Por último, entra en liza el tercer sector, también llamado 'sector social', 'sector independiente', o 'sector privado no lucrativo'. Es, por el momento, un cierto cajón de sastre en el que se incluyen las entidades que se caracterizan por no ser gubernamentales ni perseguir fines lucrativos. Al no entrar propiamente ni en el campo del derecho público ni en el del privado, se les acaba definiendo de forma negativa, indicando que ni son gubernamentales ('ONG') ni son lucrativas ('non profit', o 'sin afán de lucro', por decirlo en román paladino).

Pero caracterizar las cosas por lo que no son no sólo revela una aplastante falta de imaginación, sino también una innegable falta de identidad por parte de lo así nombrado, que no produce sino confusión. Como se ha dicho en ocasiones, a este tercer sector pertenecen las hermanitas de la Caridad y el Ku-Klux-Klan, las fundaciones de las grandes entidades bancarias y las asociaciones de ayuda al Tercer Mundo. De ahí que vaya siendo tiempo de caracterizar positivamente a las organizaciones del tercer sector que componen el mundo del voluntariado por lo que son y por lo que se proponen, como 'organizaciones solidarias', que apuestan por la solidaridad no por coacción, no por afán de lucro o de imagen, sino por algo tan castizo como que les da la real gana. Por sobreabundancia del corazón, porque no conciben su felicidad como bienestar, sino como una 'palabra mayor' que no puede pronunciarse si no es a través de la realización de la justicia; a través -yendo aún más lejos- de la satisfacción de aquellas necesidades humanas que nunca podrá reclamarse como un derecho y a la que nunca corresponderá un deber.

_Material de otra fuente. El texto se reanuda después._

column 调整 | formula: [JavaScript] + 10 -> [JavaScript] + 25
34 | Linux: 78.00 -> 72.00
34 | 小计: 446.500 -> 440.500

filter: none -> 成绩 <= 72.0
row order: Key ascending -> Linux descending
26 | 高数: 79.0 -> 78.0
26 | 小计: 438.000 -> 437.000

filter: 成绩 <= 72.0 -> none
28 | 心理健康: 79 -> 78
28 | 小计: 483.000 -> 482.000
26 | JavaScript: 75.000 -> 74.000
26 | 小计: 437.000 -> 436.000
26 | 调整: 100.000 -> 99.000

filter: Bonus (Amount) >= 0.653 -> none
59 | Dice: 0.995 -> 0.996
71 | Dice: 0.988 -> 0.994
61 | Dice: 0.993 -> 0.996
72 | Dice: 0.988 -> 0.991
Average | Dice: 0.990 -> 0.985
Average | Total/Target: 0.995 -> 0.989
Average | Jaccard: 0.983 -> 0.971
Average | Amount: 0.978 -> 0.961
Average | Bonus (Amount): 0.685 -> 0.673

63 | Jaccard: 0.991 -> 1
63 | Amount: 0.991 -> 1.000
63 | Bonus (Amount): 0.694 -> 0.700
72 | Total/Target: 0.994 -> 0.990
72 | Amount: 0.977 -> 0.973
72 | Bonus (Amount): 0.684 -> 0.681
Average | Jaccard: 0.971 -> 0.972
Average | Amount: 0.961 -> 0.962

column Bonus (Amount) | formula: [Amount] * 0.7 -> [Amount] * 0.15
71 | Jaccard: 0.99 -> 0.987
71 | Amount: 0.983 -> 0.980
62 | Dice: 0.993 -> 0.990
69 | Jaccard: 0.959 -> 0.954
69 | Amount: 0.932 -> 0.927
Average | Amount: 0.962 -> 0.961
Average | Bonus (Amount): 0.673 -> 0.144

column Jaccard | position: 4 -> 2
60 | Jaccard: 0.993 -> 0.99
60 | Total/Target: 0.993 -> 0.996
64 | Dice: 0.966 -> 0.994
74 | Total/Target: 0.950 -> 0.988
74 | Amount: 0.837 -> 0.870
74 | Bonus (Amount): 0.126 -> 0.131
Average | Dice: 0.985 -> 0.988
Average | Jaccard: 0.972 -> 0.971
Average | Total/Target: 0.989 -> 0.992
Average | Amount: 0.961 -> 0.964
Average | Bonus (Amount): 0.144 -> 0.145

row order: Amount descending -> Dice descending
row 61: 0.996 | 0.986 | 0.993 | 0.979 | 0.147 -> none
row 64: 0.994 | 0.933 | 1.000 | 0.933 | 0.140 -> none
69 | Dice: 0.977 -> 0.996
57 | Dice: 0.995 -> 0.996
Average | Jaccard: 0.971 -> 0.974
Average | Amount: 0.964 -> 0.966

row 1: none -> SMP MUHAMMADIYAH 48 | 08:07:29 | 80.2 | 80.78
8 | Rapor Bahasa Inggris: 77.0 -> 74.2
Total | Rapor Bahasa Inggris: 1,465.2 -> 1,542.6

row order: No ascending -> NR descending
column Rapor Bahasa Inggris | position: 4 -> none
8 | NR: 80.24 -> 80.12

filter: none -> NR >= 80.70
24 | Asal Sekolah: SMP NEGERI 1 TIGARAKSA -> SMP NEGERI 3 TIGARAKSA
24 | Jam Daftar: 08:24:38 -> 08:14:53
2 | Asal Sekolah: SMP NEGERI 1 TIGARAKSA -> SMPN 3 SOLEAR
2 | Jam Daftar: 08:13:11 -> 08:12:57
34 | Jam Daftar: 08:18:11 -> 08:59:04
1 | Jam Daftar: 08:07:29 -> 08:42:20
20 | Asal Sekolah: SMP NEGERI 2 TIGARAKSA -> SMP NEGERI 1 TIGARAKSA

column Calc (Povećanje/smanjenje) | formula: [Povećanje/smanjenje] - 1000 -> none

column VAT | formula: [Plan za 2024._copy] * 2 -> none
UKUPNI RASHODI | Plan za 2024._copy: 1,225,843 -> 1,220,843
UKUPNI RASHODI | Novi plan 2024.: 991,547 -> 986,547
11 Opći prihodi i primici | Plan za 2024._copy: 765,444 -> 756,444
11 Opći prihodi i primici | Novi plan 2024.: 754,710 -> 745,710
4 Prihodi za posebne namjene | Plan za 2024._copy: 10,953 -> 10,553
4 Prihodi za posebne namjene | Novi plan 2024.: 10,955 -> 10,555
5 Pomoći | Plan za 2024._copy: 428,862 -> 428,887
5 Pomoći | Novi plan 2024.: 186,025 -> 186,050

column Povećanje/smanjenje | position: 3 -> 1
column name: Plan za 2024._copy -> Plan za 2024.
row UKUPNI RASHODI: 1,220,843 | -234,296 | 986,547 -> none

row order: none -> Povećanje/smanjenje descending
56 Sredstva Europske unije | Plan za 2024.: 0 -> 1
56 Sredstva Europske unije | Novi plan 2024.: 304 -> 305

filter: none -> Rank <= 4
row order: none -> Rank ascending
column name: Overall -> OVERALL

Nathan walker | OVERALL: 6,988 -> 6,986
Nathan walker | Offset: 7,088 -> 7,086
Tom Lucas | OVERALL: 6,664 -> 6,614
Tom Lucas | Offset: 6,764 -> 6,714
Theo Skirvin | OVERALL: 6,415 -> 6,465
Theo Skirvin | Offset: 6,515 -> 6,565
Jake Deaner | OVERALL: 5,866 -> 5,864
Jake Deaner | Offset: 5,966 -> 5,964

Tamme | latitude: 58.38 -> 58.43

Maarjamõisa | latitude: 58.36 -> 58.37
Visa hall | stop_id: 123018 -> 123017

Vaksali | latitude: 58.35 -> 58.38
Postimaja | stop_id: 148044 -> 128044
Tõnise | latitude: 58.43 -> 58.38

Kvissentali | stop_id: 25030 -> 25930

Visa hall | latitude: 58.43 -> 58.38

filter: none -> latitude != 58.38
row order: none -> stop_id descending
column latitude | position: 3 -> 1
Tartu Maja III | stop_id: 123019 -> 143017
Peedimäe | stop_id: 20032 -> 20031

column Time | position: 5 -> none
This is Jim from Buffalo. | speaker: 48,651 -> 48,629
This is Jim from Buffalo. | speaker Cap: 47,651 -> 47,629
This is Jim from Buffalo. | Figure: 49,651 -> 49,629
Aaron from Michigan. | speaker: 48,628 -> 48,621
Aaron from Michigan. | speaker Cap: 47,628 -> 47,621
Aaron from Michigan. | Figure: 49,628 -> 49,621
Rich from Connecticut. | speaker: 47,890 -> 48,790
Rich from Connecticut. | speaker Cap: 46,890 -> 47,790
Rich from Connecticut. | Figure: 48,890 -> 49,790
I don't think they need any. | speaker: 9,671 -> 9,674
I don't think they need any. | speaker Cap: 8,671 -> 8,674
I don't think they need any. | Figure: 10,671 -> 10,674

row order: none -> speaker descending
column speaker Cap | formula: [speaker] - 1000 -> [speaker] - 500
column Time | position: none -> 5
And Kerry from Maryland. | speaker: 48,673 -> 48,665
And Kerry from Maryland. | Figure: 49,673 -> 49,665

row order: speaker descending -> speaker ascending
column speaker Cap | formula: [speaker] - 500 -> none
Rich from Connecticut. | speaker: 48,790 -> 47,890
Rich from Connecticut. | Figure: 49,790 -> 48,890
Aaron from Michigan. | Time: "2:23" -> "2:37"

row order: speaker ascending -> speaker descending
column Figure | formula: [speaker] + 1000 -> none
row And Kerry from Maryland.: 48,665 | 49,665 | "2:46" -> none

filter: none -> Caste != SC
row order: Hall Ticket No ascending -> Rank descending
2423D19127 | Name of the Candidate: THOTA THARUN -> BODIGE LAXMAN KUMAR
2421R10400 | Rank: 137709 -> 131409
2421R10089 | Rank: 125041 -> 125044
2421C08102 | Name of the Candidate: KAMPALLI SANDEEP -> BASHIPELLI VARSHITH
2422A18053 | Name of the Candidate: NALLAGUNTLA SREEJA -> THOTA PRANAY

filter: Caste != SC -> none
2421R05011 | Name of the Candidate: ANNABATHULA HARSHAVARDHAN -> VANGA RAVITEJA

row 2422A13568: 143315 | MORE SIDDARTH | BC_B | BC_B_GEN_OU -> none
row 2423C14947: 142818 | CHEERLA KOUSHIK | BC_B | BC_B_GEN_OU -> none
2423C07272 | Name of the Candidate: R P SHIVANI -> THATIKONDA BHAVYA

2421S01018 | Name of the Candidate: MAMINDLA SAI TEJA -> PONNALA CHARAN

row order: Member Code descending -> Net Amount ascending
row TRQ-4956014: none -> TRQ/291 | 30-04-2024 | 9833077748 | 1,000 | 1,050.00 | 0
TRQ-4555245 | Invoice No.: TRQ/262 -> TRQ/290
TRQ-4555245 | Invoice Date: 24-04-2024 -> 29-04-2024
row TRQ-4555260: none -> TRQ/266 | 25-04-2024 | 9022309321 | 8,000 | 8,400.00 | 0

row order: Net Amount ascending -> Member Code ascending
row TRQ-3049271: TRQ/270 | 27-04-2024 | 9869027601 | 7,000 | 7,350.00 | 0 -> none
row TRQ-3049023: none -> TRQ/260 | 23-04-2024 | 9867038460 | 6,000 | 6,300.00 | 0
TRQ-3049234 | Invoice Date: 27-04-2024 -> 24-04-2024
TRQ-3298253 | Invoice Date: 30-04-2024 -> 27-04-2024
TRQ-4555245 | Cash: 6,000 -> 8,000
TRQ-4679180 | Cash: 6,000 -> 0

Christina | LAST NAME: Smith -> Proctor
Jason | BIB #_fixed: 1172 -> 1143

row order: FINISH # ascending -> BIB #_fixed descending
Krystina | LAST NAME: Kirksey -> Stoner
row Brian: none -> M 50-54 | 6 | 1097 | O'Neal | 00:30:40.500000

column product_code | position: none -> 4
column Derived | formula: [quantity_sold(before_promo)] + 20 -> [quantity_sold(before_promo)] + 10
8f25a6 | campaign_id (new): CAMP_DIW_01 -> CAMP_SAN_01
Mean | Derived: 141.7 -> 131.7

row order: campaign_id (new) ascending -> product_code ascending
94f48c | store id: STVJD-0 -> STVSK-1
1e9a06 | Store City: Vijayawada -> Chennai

Desde la indignación ante la injusticia com-padecida, desde el co-sufrimiento con los maltratados, la lógica de 'el que estiga bé' se hace pedazos y queda en estupidez palmaria, en inhumanidad manifiesta.

Proponer proyectos concretos de felicidad que incluyan como innegociable la justicia, recordar a la política y la economía las metas por las que cobran legitimidad, sacar a la luz situaciones de marginación y salirles al paso desde la real gana es -a mi juicio- la gran tarea del voluntariado. Pero también lo es satisfacer esas necesidades de esperanza, de consuelo, de ternura, de sentido, que nunca podrán reclamarse como un derecho ('para eso pago impuestos'), nunca podrán satisfacerse como un deber. Amén de los deberes existen las obligaciones, las apuestas de quienes se sienten obligados a otros porque se sienten ligados y no pueden concebir su felicidad sino con ellos.

Adela Cortina es catedrática de Ética y Filosofía Política de la Universidad de Valencia.